= GNSS jamming =

Radio jamming of satellite navigation signals

GNSS jamming, including GPS jamming, is an act of communications interference to overwhelm global navigation satellite system (GNSS) receivers with powerful radio signals that drown out the navigation signals from GPS, GLONASS, BeiDou, or Galileo satellite constellations. It renders the receiver unable to calculate its position or time accurately. A common tactic of modern warfare, such jamming can disrupt various GNSS-dependent devices, from vehicle and aircraft navigation systems to precision agriculture and mobile phone networks. In civil aviation, GPS jamming can disrupt ADS-B transmission.

Under ITU rules, countries are obliged to eliminate harmful interference from GPS jamming and GPS spoofing, but the ITU lacks effective enforcement measures. The ICAO legal framework requires that countries should implement appropriate prevention and mitigation of GPS jamming and spoofing. Under the ICAO's Montreal Convention, countries shall make GPS jamming and spoofing punishable. In the United States, the operation, marketing, or sale of any GPS jamming equipment is prohibited under federal law.

==Occurrences==
GPS jamming may be used by countries when conducting military exercises and drills, but under IATA recommendations they should recognize the harmful impact of such jamming to civil aviation and exercise utmost caution.
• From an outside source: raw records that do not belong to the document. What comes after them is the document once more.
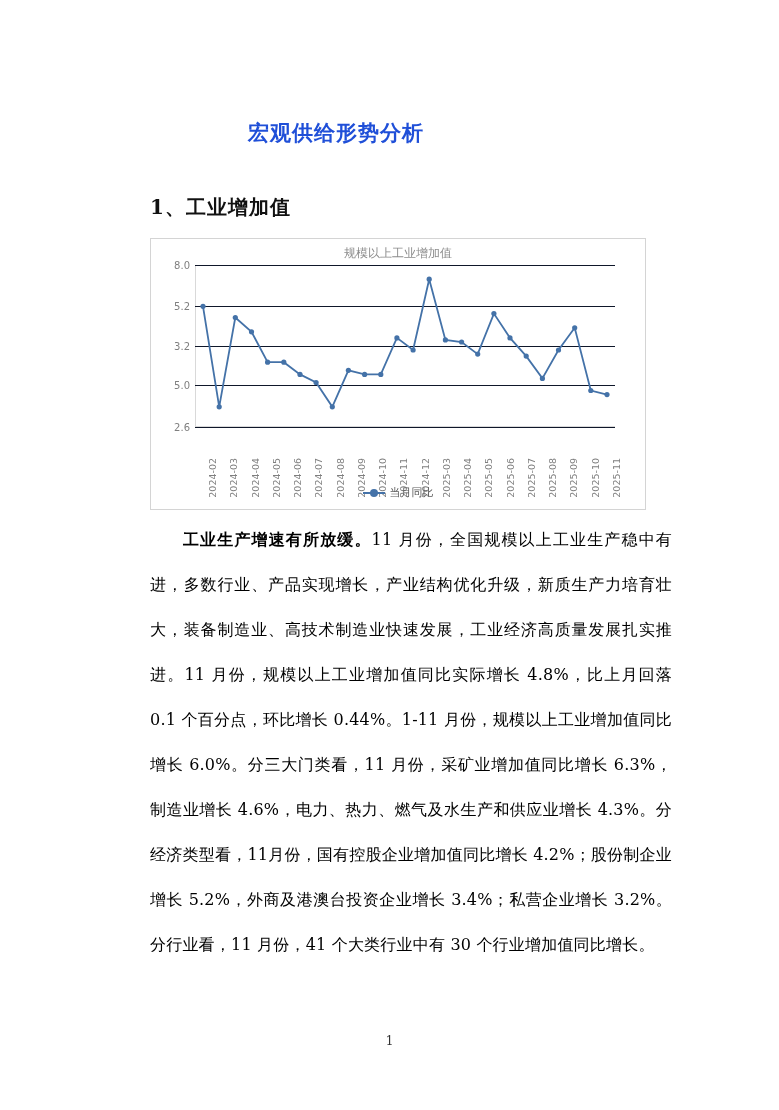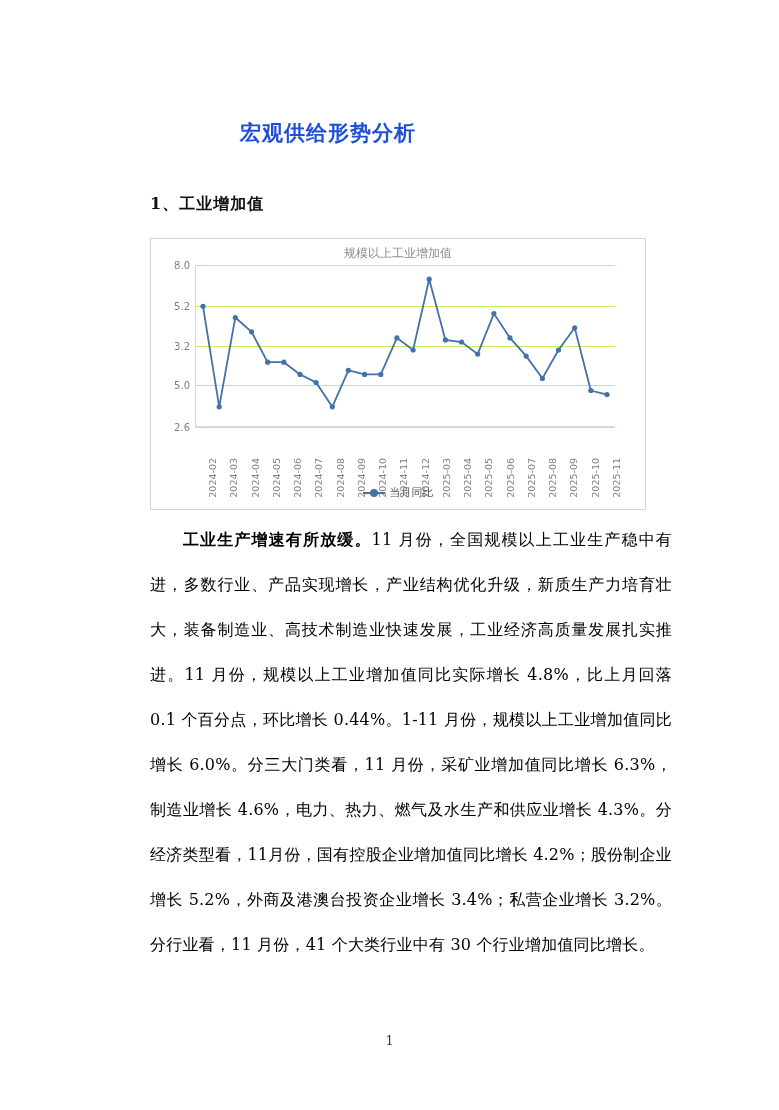"宏观供给形势分析" .doc-title { left: 4px -> 12px }
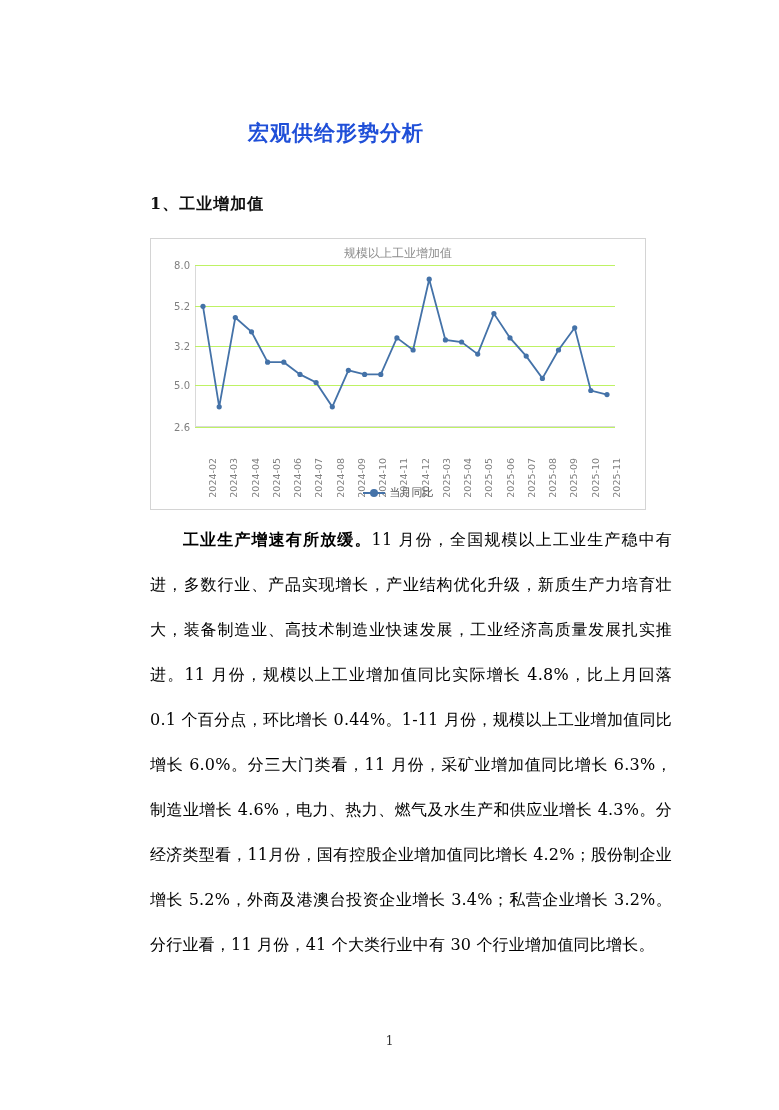"1、工业增加值" .section-heading { font-size: 16px -> 20px }
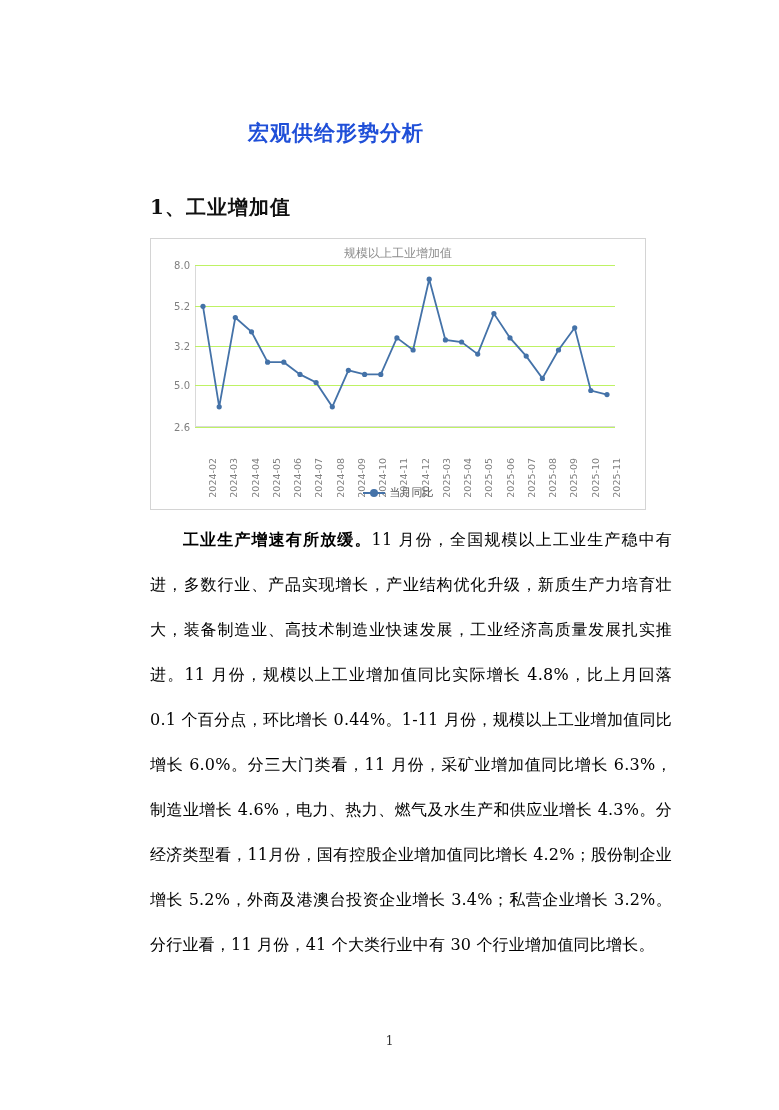"8.0" .gridline { background: #bef264 -> #0f172a }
In civil aviation, Eurocontrol outlined two major hotspots of GPS jamming: first, from Eastern Turkish airspace to Iraq, Iran, Armenia (extending to the Armenia–Azerbaijan border); second, from Southern Cypriot airspace towards Egypt, Lebanon and Israel.

Following Russian invasion of Ukraine, Russia used GPS jamming to support its military activity and in an effort to harass NATO nations. In December 2022 and January 2023, GPS jamming was noted in northern Poland, southern Sweden, southeastern Finland, Estonia, Lithuania and Latvia. In April 2023, Russia, to counter Ukrainian drone attacks, deployed GPS jamming in 15 of its regions, including Ivanovo, Vladimir, Yaroslavl, Ryazan, Kaluga and Tver Oblast that surround Moscow.

In April 2026, reports emerged that Ukrainian F-16 pilots undergoing training in the United Kingdom were being instructed to operate in GPS-denied environments. According to Royal Air Force instructors involved in the program, pilots were trained in low-altitude and terrain-based orientation methods intended to compensate for degraded satellite navigation systems.

During the 2026 Iran war, GPS jamming of uncertain origin caused distortion of the locations of ships near the Strait of Hormuz, with many ships appearing to be on land. This may lead to disastrous accidents, especially for oil tankers.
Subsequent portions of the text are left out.